Exercise instructions:
Lines in the listing below that contain the string "stroke" are to be found and copied.

*** Opening of Excerpted data ***

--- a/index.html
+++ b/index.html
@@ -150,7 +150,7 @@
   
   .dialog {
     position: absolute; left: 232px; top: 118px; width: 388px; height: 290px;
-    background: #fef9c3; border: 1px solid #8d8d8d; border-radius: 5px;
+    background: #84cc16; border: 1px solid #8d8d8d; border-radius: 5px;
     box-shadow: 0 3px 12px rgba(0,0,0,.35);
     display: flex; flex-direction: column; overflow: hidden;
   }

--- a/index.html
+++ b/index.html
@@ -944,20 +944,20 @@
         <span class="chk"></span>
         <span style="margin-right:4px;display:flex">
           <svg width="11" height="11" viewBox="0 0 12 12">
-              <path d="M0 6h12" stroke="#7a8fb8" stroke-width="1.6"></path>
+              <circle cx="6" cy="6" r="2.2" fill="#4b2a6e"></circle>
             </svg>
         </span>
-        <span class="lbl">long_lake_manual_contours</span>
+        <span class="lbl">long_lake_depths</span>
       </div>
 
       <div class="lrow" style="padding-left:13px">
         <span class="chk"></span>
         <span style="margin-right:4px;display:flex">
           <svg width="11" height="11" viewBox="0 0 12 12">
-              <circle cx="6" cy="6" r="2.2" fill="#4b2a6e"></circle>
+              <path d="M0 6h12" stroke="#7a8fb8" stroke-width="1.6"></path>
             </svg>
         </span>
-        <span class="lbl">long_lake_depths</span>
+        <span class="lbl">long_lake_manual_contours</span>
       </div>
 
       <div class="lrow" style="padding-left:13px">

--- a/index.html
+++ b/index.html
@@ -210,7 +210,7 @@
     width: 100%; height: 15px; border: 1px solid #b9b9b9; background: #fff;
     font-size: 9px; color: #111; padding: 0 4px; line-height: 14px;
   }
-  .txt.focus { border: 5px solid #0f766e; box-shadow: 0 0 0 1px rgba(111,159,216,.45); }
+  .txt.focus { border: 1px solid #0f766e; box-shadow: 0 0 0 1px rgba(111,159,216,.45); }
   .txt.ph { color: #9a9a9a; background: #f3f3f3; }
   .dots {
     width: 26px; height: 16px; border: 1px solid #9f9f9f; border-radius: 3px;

*** Close of Excerpted data ***
*** Opening of Excerpted data ***

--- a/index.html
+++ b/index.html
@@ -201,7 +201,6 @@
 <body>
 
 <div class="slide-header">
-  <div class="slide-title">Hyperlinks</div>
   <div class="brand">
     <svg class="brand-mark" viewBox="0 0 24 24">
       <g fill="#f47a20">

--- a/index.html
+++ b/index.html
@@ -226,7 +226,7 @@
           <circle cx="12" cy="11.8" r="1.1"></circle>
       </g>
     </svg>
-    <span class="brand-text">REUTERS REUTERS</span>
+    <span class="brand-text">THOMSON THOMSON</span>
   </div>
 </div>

*** Close of Excerpted data ***

Result for this exercise:
-              <path d="M0 6h12" stroke="#7a8fb8" stroke-width="1.6"></path>
+              <path d="M0 6h12" stroke="#7a8fb8" stroke-width="1.6"></path>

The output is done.